Fanigawi

Geological structure

The lands on the southern coast of the Worldsea are Fanigawi and Maristriumarka, where Fanigawi is usually referred to as the whole country, and Maristriumarka as a part of it (the rather uninhabited, wild coastal forest in the west). There are also other local names for parts of the country, and the whole country is known as “Izeldu’bed”.
The names of the land refer to the geological situation as it is today and has been for the past eras. However, the current situation is not as it always was, on the contrary, an enormous change in the landscape has taken place many centuries ago, during a big disaster.
The nature of this disaster can be deduced from the current landscape. The time when it happened can be roughly estimated: around the same time as Trigohaima was lost in the Worldsea. It is possible and even probable that the same disaster was the cause of both events.
Originally, these lands had a coast much more to the south, a coast of high, white cliffs (hinting that an earlier sea might have had it’s waves high above the tops of the cliffs in an era nobody can even imagine). These cliffs protected the more southern lands against the sea.
During the disaster, a enormous wave of mud flooded the lands. The cliffs were drowned in it, and the coastal plains as we now know it were born. Where the mud came from, nobody knows, but it might as well be the remains of Trigohaima.
Later, many floods have destroyed the original landscape. All along the coast lakes, pools and puddles can be found. However, this landscape is doomed too. The vegetation in and around these lakes - especially the shallow ones- has formed a floating layer of mud and plants that are accessible in many places. Reeds and weeds grow here, and some layers are thick enough to build houses on. Every once in a while, a flood breaks of a part of these layers and pulls the isle into the sea. Some of these isles are used by the Caenquryches as nests.
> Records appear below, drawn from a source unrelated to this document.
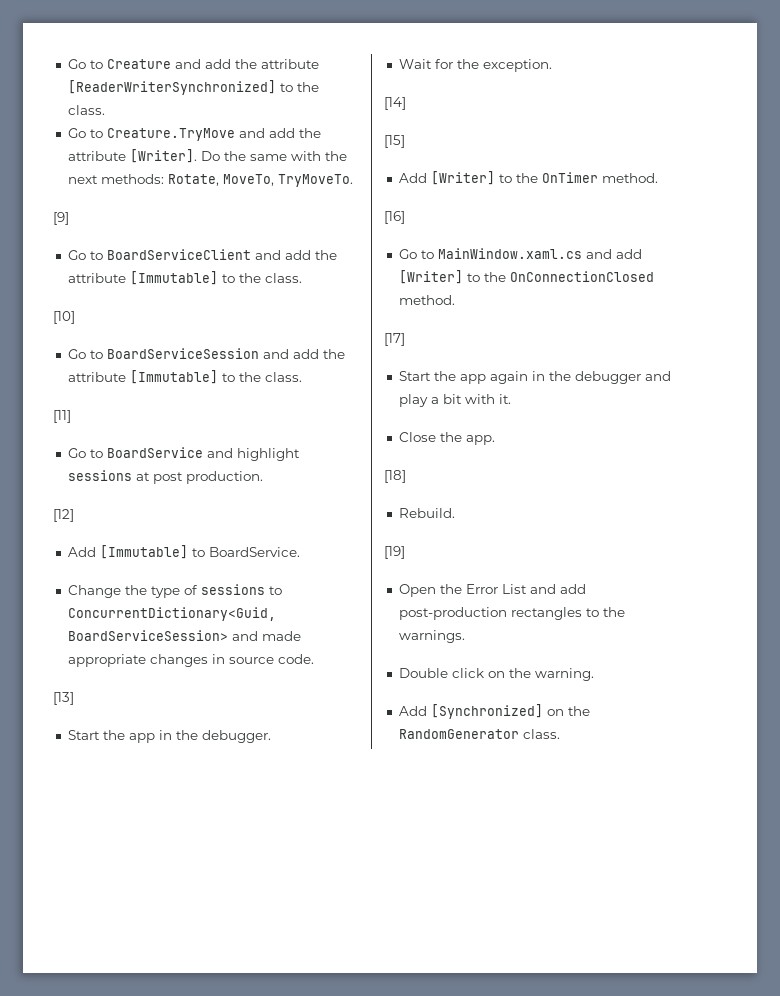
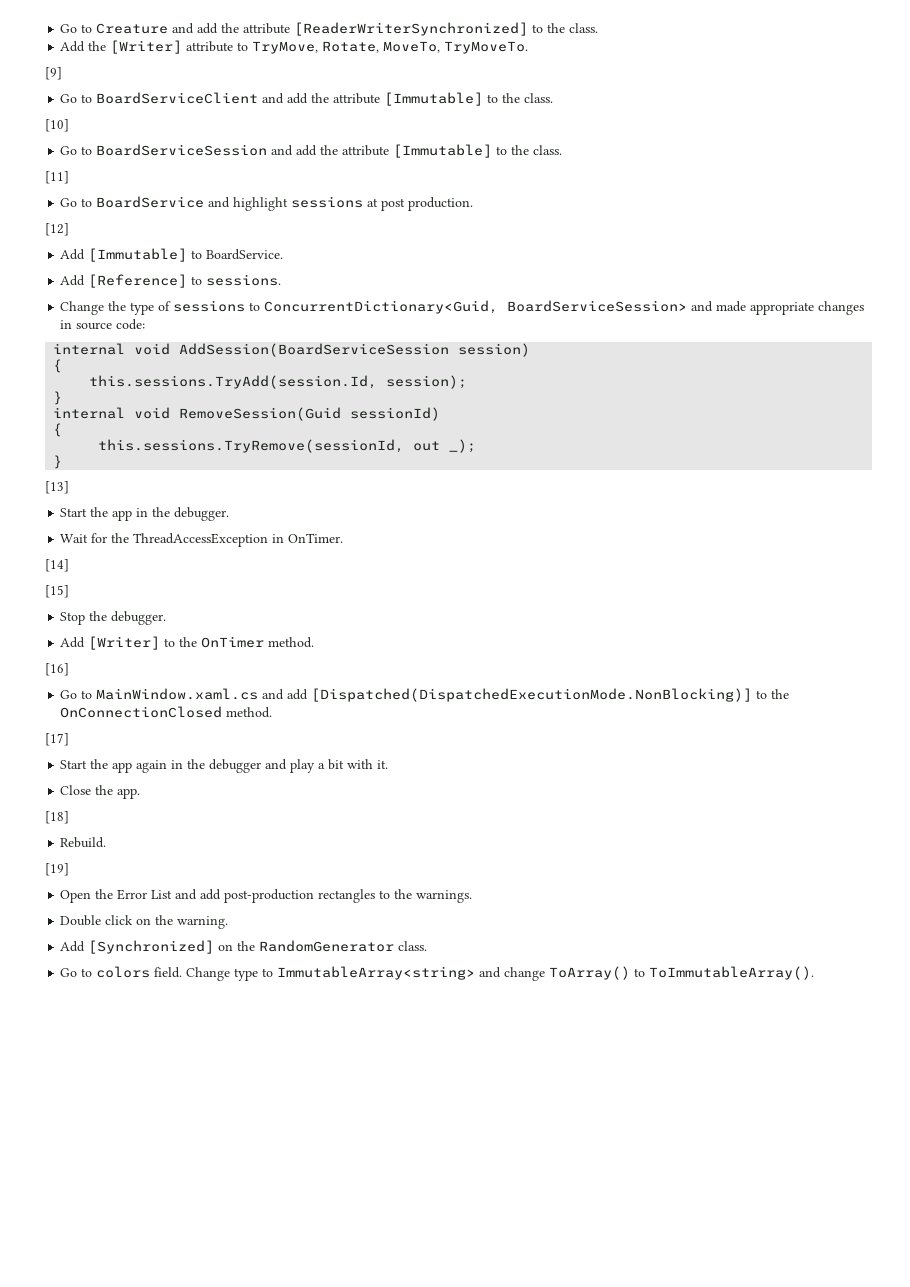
- Go to Creature.TryMove and add the attribute [Writer]. Do the same with the next methods: Rotate, MoveTo, TryMoveTo.
+ Add the [Writer] attribute to TryMove, Rotate, MoveTo, TryMoveTo.
+ Add [Reference] to sessions.
- Change the type of sessions to ConcurrentDictionary<Guid, BoardServiceSession> and made appropriate changes in source code.
+ Change the type of sessions to ConcurrentDictionary<Guid, BoardServiceSession> and made appropriate changes in source code:
+ internal void AddSession(BoardServiceSession session)
+ {
+ this.sessions.TryAdd(session.Id, session);
+ }
+ internal void RemoveSession(Guid sessionId)
+ {
+ this.sessions.TryRemove(sessionId, out _);
+ }
- Wait for the exception.
+ Wait for the ThreadAccessException in OnTimer.
+ Stop the debugger.
- Go to MainWindow.xaml.cs and add [Writer] to the OnConnectionClosed method.
+ Go to MainWindow.xaml.cs and add [Dispatched(DispatchedExecutionMode.NonBlocking)] to the OnConnectionClosed method.
+ Go to colors field. Change type to ImmutableArray<string> and change ToArray() to ToImmutableArray().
There are two older coasts between the Lost Mountains and the current coast. This can be detected from the vegetation in these places, the soil is drier and thus other plants grow here. These are the regions where the larger settlement are found - all in a row on the somewhat higher old dunes.
The bogs between the old dunes have been cultivated a long time ago, but became "dewatered" doing so. The water was taken from the soil, the soil lowered, and the turf formed this way, was taken. Where the turf was, now many small lakes appeared. Therefore rather inaccessible, the forest has taken over here again.